## Task requirements
Set down all of the records below exactly, please, omitting the images.
--------------------------------
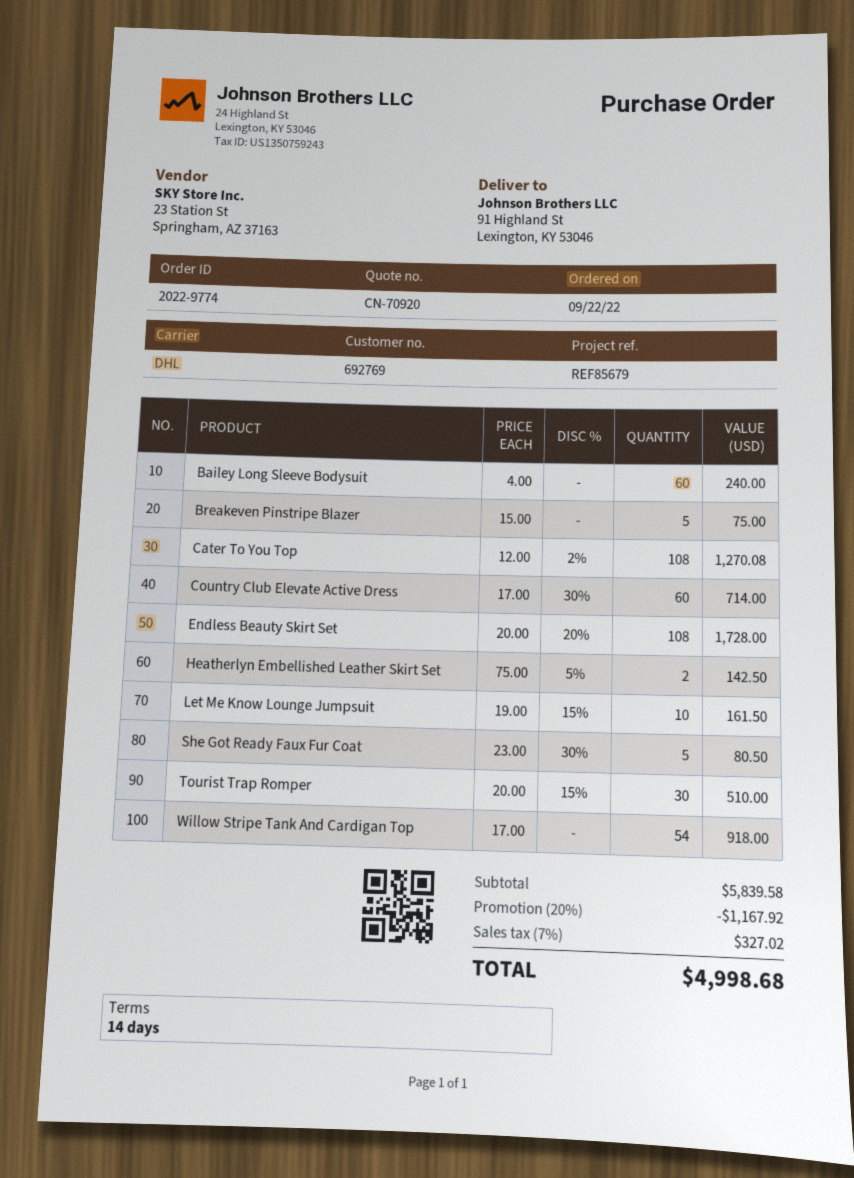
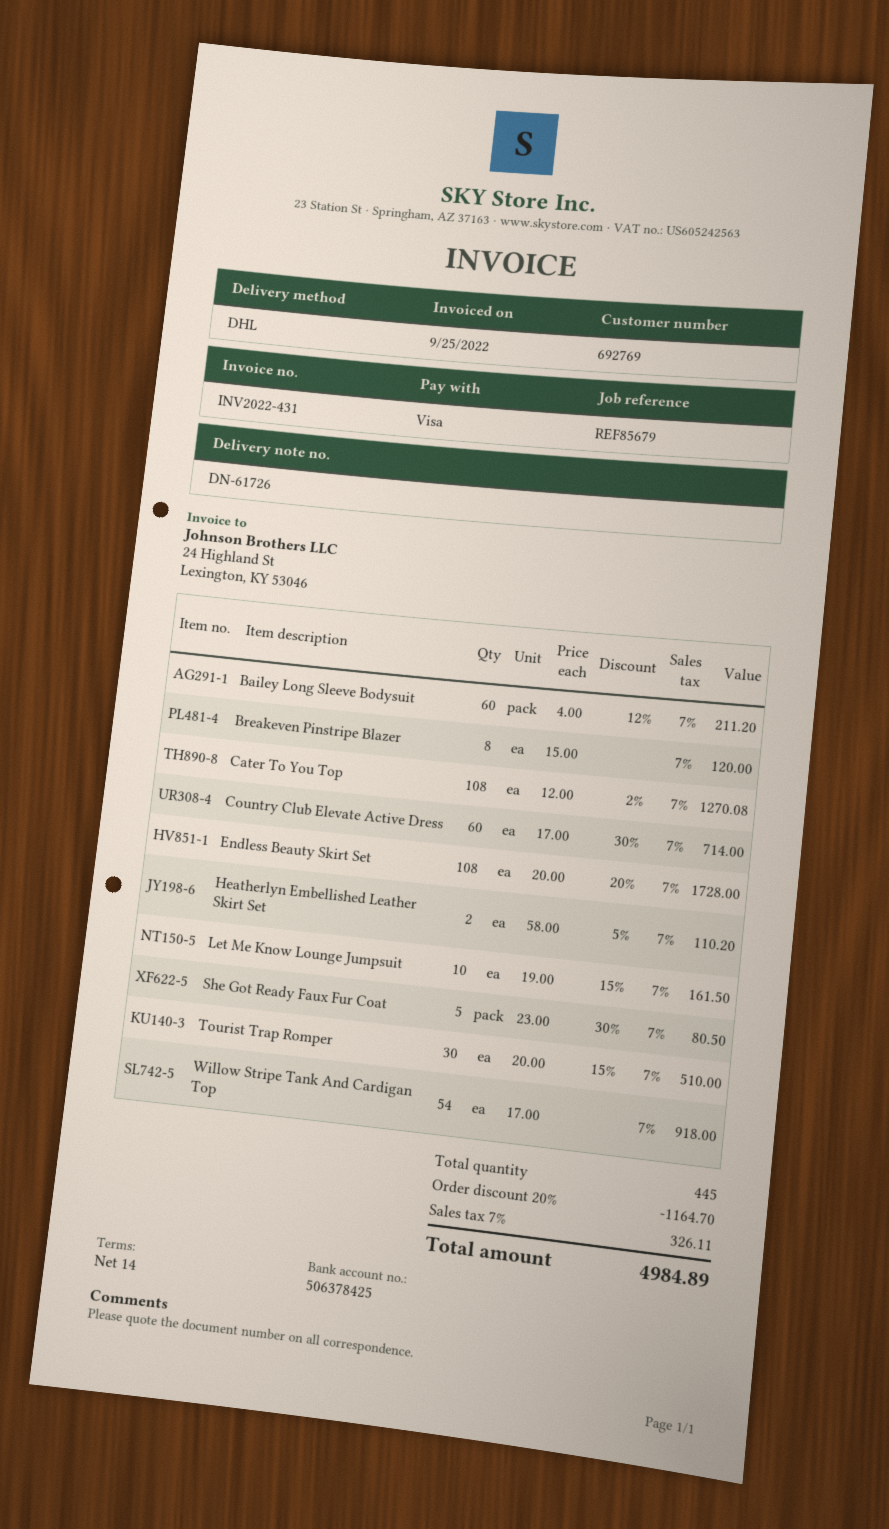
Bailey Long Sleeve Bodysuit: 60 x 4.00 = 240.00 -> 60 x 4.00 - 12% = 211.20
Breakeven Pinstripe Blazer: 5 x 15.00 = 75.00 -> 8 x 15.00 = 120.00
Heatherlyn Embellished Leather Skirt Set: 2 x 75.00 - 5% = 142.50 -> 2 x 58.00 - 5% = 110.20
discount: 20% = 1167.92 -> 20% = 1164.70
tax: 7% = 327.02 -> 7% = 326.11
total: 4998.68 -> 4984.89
--------------------------------
## Result for this exercise
Bailey Long Sleeve Bodysuit: 60 x 4.00 = 240.00 -> 60 x 4.00 - 12% = 211.20
Breakeven Pinstripe Blazer: 5 x 15.00 = 75.00 -> 8 x 15.00 = 120.00
Heatherlyn Embellished Leather Skirt Set: 2 x 75.00 - 5% = 142.50 -> 2 x 58.00 - 5% = 110.20
discount: 20% = 1167.92 -> 20% = 1164.70
tax: 7% = 327.02 -> 7% = 326.11
total: 4998.68 -> 4984.89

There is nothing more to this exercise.